Je précise aussi que je m’intéresse dans cet article à la version console de Diablo 3, sortie il y a quelques semaines, et non à cette vieillerie de Diablo 3 PC sorti il y a plus d’un an. Une différence notable étant le coop sur une même machine, mais j’y reviendrai.

Le classement PEGI 16 de Diablo 3 est justifié par PEGI par la violence du jeu et par la possibilité d’interagir en ligne avec d’autres joueurs (plus accessoirement à mon avis car il y a d’autres jeux avec un mode en ligne, non classés PEGI 16)  :

PEGI 16 DiabloThe content of this game is suitable for persons aged 16 years and over only.
It contains: Realistic looking violence
This game allows the player to interact with other players ONLINE

Notez au passage le ONLINE en majuscule. Comme un mot qu’on prononce avec un coup de tonnerre tellement il est effrayant.
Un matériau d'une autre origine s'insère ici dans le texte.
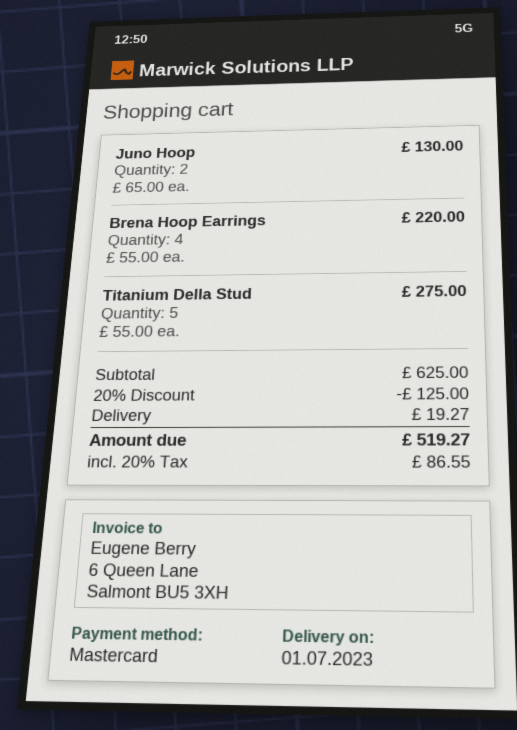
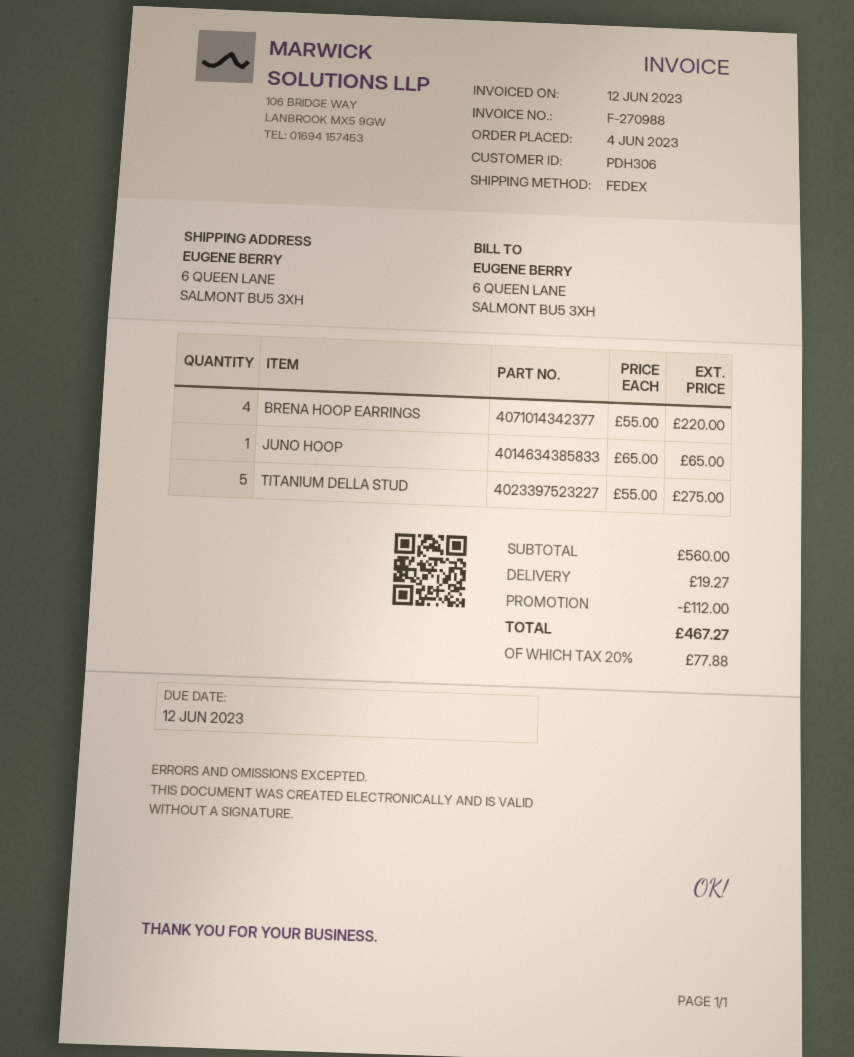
Juno Hoop: 2 x 65.00 = 130.00 -> 1 x 65.00 = 65.00
subtotal: 625.00 -> 560.00
discount: 125.00 -> 112.00
tax: 20% = 86.55 -> 20% = 77.88
total: 519.27 -> 467.27

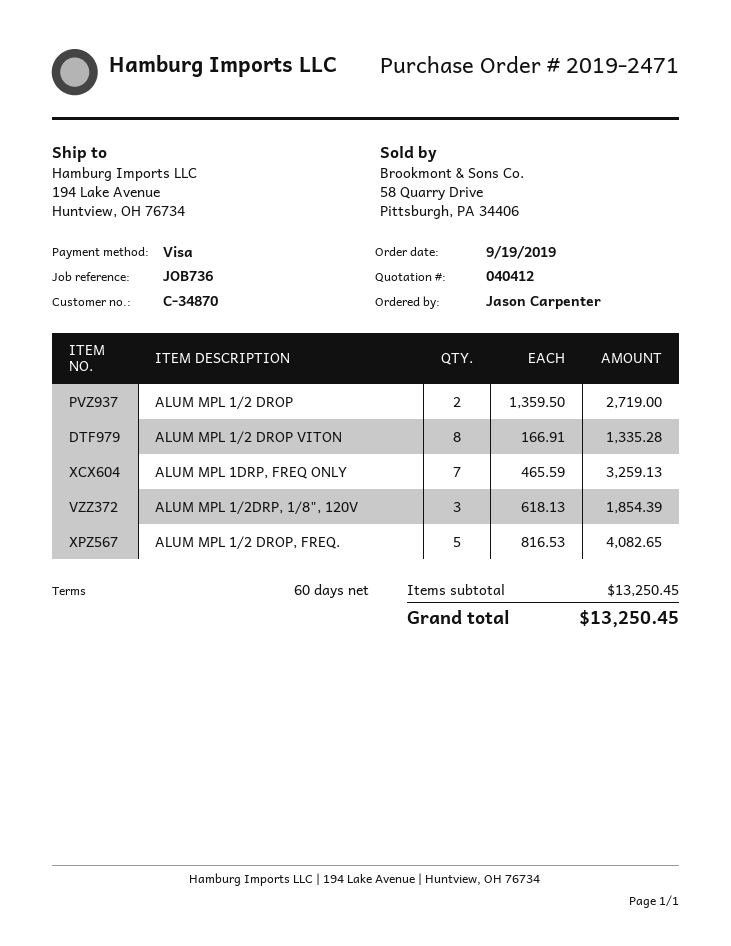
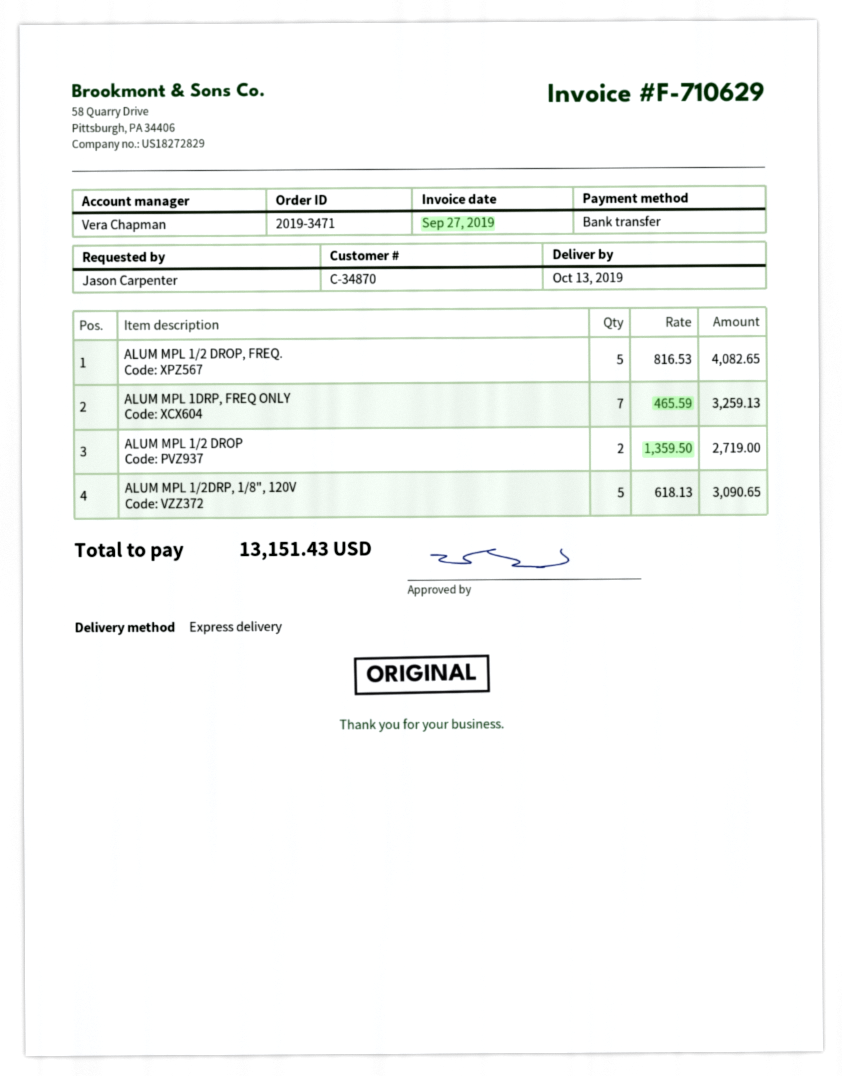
order number: 2019-2471 -> 2019-3471
payment method: Visa -> bank transfer
ALUM MPL 1/2 DROP VITON: 8 x 166.91 = 1335.28 -> none
ALUM MPL 1/2DRP, 1/8", 120V: 3 x 618.13 = 1854.39 -> 5 x 618.13 = 3090.65
total: 13250.45 -> 13151.43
Revenons à la violence du jeu. Certes, dans Diablo 3 on trucide des monstres à la pelle (j’en suis à environ 4000 monstres tués avec mon moine, et je ne suis qu’au niveau 17 sur 50). Certes, quand les monstres se font trancher à l’épée, parfois on voit un membre ou une tête se séparer du corps. Certes, il y a quelques giclées de sang. Mais résumer l’expérience à « c’est violent donc c’est pas bien pour les enfants jusqu’à 15 ans et 364 jours » c’est se planter lamentablement sur la spécificité du média jeu vidéo.

Car dans Diablo, jeu en 3D isométrique et non en vue subjective, les monstres qu’on tue, on les tue avec un personnage qui représente à peine 1/8 de l’écran en hauteur et qu’on contrôle à la 3ème personne, comme observateur extérieur. Si Diablo 3 était un FPS, l’immersion du joueur dans cette boucherie serait radicalement différente. Les monstres exploseraient en gros plan, et on serait psychologiquement au cœur de l’action, avec une expérience beaucoup plus intense. La façon dont le jeu vidéo agit sur notre cerveau est différente selon la façon dont on interagit avec l’écran, or PEGI se base uniquement sur ce que l’on voit à l’écran ; comme si PEGI classait des films ou des émissions de télé devant lesquels on est passifs, finalement.

Oui, ça se bastonne et y a des bestioles qui meurent. Mais enfin, est-ce vraiment si choquant que ça quand on y joue, compte-tenu de la façon dont c’est présenté et de la façon dont on agit sur le jeu ? Voir aussi la vidéo, en fin d’article.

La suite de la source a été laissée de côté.